Lost in the Bälle-Bad: Auf der Suche nach dem Seifenblasen-Bokeh mit dem Trioplan-Clon von TTArtisan

Vor einem Jahr habe ich mir das TTArtisan 100mm f/2.8 gekauft. Schon länger hatte ich das Trioplan von Meyer-Optik Görlitz auf meiner Wunschliste – zu oft hatte ich diese besonderen Fotos mit dem Seifenblasenbokeh gesehen. Das Trioplan ist eine sehr alte Objektivkonstruktion, ein Dreilinser mit vielen optischen Schwächen, die zugleich seinen besonderen Charme ausmachen. Vielleicht sollte man eher von Eigenschaften als von Schwächen sprechen: Das Objektiv zeichnet unscharfe Lichtpunkte im Hintergrund als Kreise mit hellem Rand und erhielt so den Beinamen „Seifenblasen-Bokeh“.

Ich besitze einige Meyer-Optik-Objektive, manche zeigen ebenfalls diesen Effekt, aber nie so ausgeprägt. Technisch gesehen ist das Seifenblasen-Bokeh die Folge einer sphärischen Aberration: Lichtstrahlen, die am Rand der Linse verlaufen, haben nicht denselben Brennpunkt wie die durch die Mitte. Das reduziert die Schärfeleistung und erzeugt die markanten Konturen in den Unschärfekreisen. Abblenden kann diesen Effekt mindern, aber dann geht auch der charakteristische Look verloren.

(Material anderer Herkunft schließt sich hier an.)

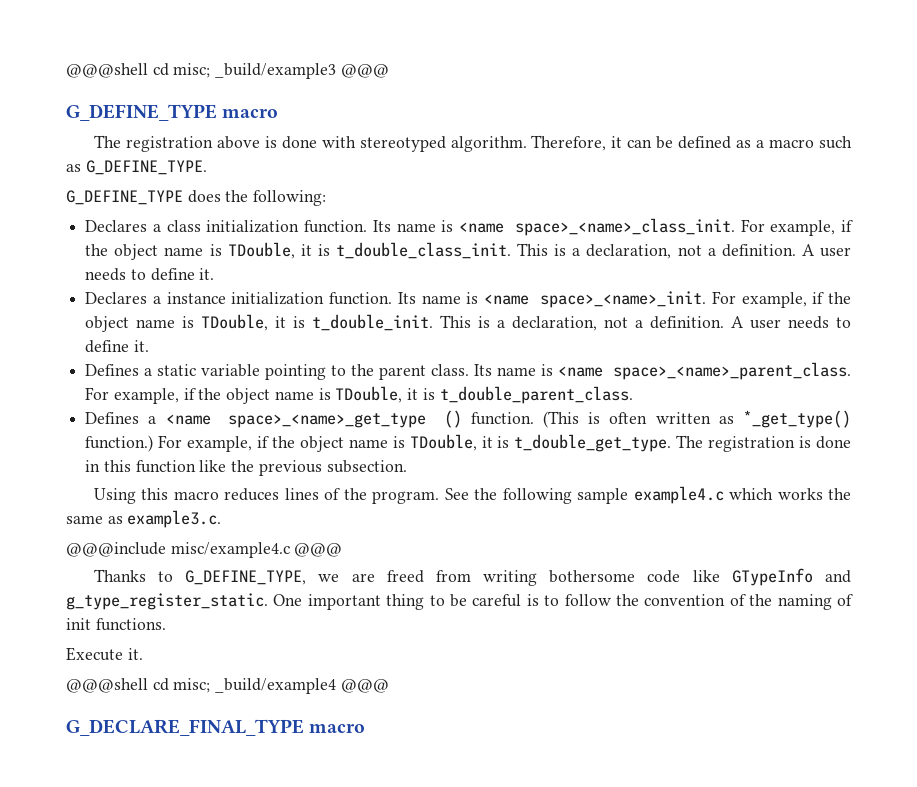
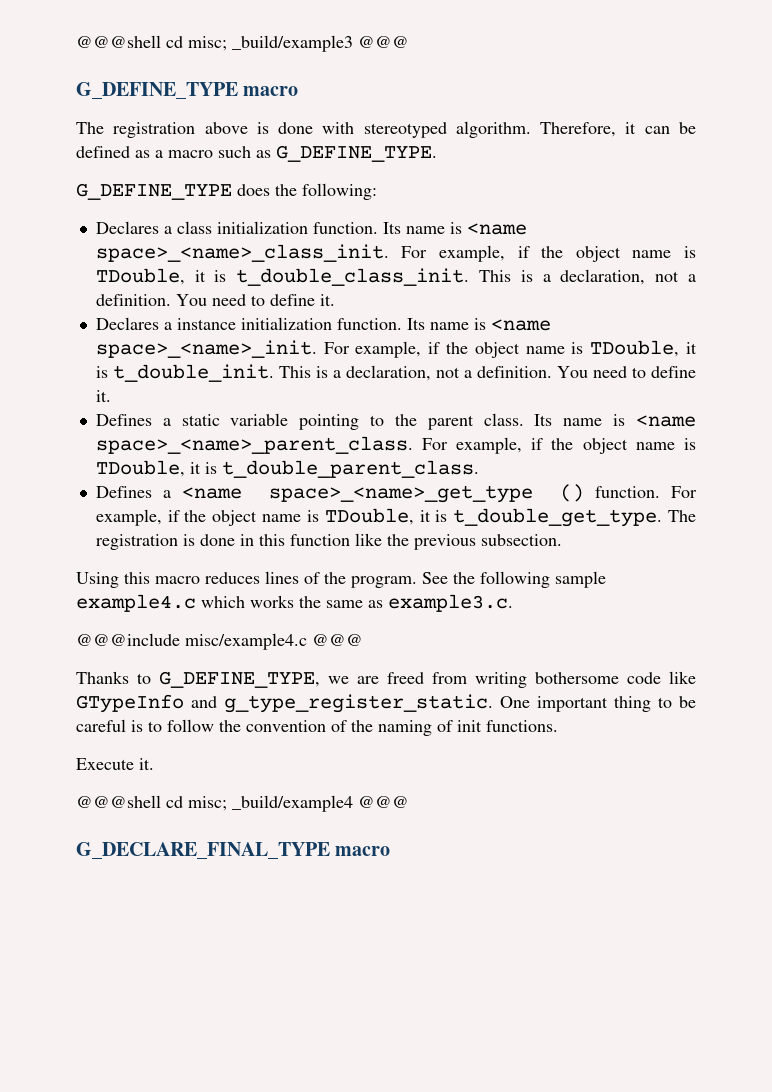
- For example, if the object name is TDouble, it is t_double_class_init. This is a declaration, not a definition. A user needs to define it.
+ For example, if the object name is TDouble, it is t_double_class_init. This is a declaration, not a definition. You need to define it.
- For example, if the object name is TDouble, it is t_double_init. This is a declaration, not a definition. A user needs to define it.
+ For example, if the object name is TDouble, it is t_double_init. This is a declaration, not a definition. You need to define it.
- (This is often written as *_get_type() function.)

Gebraucht bekommt man das Trioplan ab etwa 200 Euro – mit dem Risiko von Staub, Kratzern oder Trübungen. Meyer-Optik produziert es zwar wieder neu, in Deutschland und mit hohem Fertigungsstandard, doch der Preis liegt weit jenseits meines Budgets. Umso erfreulicher, dass TTArtisan, ein chinesischer Hersteller, ein Reissue des Trioplan herausgebracht hat.

Verarbeitung und Bedienung

Das Objektiv ist sehr solide gefertigt und in M42- sowie Leica-M-Version erhältlich. Auch das M42 kann man mit Adapter an die Leica M bringen, doch die M-Version ist mit dem Leica Messsucher gekoppelt, was beim Scharfstellen hilfreich ist. Beide Objektivvarianten sind voll manuell, arbeiten auf Arbeitsblende, und der Blendenring läuft in umgekehrter Richtung – f/2.8 rechts, f/22 links. Gewöhnungsbedürftig, aber kein Drama: Wer das Objektiv wegen seines Bokehs kauft, blendet ohnehin selten ab. Ein Metallobjektivdeckel mit Schraubgewinde liegt bei – solide, griffig und deutlich hochwertiger als viele Klickdeckel.

Der richtige Abstand

Das Objektiv ist sehr speziell. Das Bubble-Bokeh tritt nur in bestimmten Lichtsituationen auf: kleine, helle Lichtquellen im Hintergrund, während man auf ein Motiv im Vordergrund (1–3 Meter) fokussiert. Typisch: Sonnenflecken, die durch Blätter fallen, und ein Porträt davor. Die Wahl des Kamerastandpunkts erfordert Aufmerksamkeit – der Abstand zwischen Motiv und Hintergrund entscheidet über Erfolg oder Misserfolg. Anders als bei lichtstarken Objektiven, die Hintergründe einfach weich zeichnen, will das TTArtisan gezielt geführt werden.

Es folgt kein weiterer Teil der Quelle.